Justo antes de la una, cuando hacía ya un cuarto de hora que reinaba el silencio, entró con gran estruendo la última ocupante del cuarto. Era una joven con una reputación moral nada envidiable, aunque algunas de sus colegas no podían evitar envidiarla. Conseguía dinero con gran facilidad siempre que lo necesitaba. Como de costumbre, empezó hablando en voz muy baja, al principio con inocente vulgaridad. Tras desatar en su público algunas risillas su discurso pasó a ser anecdótico y muy escandaloso. Tardó mucho tiempo en desvestirse y cuando por fin apagó la vela todavía tenía que contar la mejor de sus historias, de argumento tan rabelaisiano que se oyeron firmes protestas de una o dos voces del dormitorio. La dotada anecdotista replicó con una larga risotada y luego gritó: «Buenas noches chicas», y cayó en un sueño pacífico.

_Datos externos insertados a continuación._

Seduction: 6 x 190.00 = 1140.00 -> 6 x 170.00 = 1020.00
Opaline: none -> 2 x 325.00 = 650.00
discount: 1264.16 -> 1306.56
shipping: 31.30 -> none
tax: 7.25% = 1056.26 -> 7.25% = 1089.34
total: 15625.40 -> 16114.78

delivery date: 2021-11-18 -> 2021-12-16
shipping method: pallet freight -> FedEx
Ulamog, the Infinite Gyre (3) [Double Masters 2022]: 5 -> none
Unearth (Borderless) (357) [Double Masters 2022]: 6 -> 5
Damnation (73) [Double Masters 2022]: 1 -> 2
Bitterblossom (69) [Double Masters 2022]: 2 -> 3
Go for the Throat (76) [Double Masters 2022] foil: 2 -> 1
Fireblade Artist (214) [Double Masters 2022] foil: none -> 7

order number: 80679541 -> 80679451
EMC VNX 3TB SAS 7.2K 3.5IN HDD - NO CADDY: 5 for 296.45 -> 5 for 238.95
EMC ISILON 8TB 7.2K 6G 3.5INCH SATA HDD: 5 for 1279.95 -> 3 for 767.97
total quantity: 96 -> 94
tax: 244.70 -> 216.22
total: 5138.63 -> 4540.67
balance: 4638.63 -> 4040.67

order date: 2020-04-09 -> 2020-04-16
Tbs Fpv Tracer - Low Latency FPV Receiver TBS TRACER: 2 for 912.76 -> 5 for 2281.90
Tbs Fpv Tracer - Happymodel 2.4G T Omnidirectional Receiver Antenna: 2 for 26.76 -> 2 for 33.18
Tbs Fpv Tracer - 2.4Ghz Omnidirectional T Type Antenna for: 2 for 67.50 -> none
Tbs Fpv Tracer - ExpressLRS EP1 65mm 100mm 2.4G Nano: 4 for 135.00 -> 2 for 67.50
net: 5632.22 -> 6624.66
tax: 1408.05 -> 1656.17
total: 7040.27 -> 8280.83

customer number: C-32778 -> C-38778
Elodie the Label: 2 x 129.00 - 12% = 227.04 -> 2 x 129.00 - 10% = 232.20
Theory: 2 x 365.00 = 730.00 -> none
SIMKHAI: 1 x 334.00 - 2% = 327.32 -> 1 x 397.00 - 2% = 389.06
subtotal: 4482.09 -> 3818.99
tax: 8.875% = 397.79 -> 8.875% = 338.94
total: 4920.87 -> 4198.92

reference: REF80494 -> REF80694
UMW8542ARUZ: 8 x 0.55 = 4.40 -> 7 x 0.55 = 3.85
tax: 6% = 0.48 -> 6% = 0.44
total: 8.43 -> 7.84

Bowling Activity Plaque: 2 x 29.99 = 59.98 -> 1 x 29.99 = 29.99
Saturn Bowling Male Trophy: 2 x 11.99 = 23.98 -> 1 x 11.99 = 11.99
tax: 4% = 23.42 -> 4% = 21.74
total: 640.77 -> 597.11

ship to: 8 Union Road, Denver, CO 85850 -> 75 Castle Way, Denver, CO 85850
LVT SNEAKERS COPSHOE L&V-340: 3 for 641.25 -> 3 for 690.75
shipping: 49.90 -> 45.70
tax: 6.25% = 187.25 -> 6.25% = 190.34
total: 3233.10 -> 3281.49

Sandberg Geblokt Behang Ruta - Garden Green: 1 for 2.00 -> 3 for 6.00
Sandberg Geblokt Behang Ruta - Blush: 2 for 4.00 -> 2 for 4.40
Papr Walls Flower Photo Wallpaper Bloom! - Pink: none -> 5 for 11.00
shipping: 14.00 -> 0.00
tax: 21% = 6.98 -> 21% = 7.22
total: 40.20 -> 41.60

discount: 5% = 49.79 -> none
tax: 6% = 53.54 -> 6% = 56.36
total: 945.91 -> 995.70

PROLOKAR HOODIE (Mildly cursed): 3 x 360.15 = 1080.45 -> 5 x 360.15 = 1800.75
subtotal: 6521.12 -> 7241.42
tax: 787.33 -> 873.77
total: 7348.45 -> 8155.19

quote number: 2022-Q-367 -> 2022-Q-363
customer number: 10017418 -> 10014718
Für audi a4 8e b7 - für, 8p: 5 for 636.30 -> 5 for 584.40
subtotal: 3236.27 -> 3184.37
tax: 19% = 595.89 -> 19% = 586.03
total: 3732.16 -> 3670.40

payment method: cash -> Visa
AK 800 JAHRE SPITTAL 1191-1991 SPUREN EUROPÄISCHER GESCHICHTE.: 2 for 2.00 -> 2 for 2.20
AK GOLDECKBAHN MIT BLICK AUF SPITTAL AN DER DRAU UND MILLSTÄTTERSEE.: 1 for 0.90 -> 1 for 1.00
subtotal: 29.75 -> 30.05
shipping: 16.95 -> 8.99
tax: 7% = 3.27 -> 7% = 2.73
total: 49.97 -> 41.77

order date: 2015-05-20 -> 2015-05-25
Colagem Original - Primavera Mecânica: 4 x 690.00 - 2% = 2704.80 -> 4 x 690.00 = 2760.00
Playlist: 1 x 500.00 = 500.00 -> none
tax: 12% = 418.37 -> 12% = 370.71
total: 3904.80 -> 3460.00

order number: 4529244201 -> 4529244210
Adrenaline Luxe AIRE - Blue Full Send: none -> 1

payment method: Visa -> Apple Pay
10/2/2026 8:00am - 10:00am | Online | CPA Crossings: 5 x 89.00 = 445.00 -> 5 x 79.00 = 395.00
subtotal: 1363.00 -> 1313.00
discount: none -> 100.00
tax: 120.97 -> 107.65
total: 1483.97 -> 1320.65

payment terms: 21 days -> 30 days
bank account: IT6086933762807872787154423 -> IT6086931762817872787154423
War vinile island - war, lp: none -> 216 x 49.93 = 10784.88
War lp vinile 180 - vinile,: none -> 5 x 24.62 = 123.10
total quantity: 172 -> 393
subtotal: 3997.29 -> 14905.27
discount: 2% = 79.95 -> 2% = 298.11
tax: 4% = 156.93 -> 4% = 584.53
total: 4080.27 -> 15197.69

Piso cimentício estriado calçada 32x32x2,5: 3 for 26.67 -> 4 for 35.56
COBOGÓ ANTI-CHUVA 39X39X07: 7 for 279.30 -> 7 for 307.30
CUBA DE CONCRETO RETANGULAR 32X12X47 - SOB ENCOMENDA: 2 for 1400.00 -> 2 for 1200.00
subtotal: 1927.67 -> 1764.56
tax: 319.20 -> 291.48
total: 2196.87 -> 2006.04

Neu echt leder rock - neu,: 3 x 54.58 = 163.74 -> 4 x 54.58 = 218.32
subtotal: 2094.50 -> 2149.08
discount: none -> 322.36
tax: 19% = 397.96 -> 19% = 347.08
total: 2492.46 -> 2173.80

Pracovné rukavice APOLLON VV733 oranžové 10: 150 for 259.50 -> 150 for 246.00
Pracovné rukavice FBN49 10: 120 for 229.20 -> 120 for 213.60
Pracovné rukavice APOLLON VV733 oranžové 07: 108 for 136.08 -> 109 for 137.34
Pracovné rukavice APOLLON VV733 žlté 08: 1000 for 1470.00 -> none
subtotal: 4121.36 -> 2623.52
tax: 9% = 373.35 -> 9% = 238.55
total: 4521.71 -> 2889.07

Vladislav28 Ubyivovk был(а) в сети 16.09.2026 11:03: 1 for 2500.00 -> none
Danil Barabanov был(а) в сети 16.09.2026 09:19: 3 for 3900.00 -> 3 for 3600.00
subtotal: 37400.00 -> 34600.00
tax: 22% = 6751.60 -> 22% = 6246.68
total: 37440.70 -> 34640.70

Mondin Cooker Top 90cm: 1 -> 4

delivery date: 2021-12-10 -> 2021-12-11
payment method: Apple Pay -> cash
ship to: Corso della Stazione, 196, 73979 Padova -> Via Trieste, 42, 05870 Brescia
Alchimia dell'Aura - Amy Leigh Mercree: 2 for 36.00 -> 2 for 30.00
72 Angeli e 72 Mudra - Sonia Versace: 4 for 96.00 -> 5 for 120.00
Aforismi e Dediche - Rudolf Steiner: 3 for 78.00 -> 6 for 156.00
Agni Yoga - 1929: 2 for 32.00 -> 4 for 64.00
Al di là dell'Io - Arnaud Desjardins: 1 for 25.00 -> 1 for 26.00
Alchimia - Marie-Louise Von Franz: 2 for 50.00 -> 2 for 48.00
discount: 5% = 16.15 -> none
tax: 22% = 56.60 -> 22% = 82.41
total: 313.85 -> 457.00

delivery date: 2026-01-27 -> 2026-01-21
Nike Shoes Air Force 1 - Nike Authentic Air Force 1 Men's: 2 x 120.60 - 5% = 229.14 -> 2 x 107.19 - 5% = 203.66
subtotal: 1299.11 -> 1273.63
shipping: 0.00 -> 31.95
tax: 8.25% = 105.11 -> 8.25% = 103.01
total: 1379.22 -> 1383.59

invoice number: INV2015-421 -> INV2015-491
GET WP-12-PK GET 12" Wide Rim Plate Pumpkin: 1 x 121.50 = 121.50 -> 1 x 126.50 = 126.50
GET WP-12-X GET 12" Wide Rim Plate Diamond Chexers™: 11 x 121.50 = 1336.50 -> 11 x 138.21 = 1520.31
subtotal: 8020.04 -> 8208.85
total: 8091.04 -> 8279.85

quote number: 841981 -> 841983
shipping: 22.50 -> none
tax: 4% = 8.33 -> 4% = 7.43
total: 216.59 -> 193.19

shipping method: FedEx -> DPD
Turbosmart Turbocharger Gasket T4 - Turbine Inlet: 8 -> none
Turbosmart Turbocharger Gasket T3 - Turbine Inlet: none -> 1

En cuanto a Monica, pudo ver la blancura del alba asomando por la ventana y sólo cerró los ojos, enrojecidos por las lágrimas, cuando la vida de una nueva semana había ya despertado ruidosamente en Walworth Road.

CAPÍTULO VI
UN CAMPAMENTO DE LA RESERVA

Como fruto de las cartas intercambiadas durante la semana, el domingo siguiente las tres señoritas Madden fueron a Queen's Road a almorzar con la señorita Barfoot. Alice ya se había recuperado de su resfriado aunque todavía estaba convaleciente y miraba ahora con pesadumbre la situación que últimamente había encarado con tanto valor. Virginia conservaba su entusiástica fe en la señorita Nunn y estaba dispuesta a reverenciar a la señorita Barfoot con idéntico fervor. A ambas les resultaba difícil entender a su hermana pequeña, quien, en sus cartas, había mostrado cierto desagrado por el cambio de carrera que se le había propuesto. Fueron recibidas con la mayor amabilidad y todas disfrutaron inmensamente de la tarde, porque ni siquiera la animadversión de Monica a una casa a la que interiormente había estigmatizado como «factoría de viejas solteronas» pudo resistirse al encanto de las anfitrionas.

A pesar de que la señorita Barfoot era una mujer de baja estatura, la nota predominante de su físico era su dignidad personal. Era hermosa y su porte revelaba ocasionalmente que era consciente de ello. Según las circunstancias se manejaba como una gran señora de porte aristocrático, como una alegre mujer de mundo o como una ferviente profetisa de la liberación femenina, y representaba cada uno de esos personajes con una espontaneidad y una bienintencionada confianza que inspiraban respeto y admiración. El cutis resplandeciente y unos ojos que brillaban con habitual alegría le otorgaban el beneficio de la duda cuando se ponía en entredicho su edad. El gracioso ornamento de sus vestidos habría llevado a un desconocido a tomarla por una señora casada de gran distinción. Sin embargo Mary Barfoot había pasado muchas dificultades, entre ellas la pobreza. Sus experiencias y conflictos guardaban un gran parecido con los que había sufrido Rhoda Nunn, aunque la primera los había sufrido durante más tiempo. Su fuerza mental y moral a buen seguro la habrían librado de los males propios del celibato de los que eran clara muestra las dos Madden mayores, pero gracias a un golpe de fortuna había vivido un renacimiento de su espíritu y energía juveniles siendo ya una mujer de mediana edad.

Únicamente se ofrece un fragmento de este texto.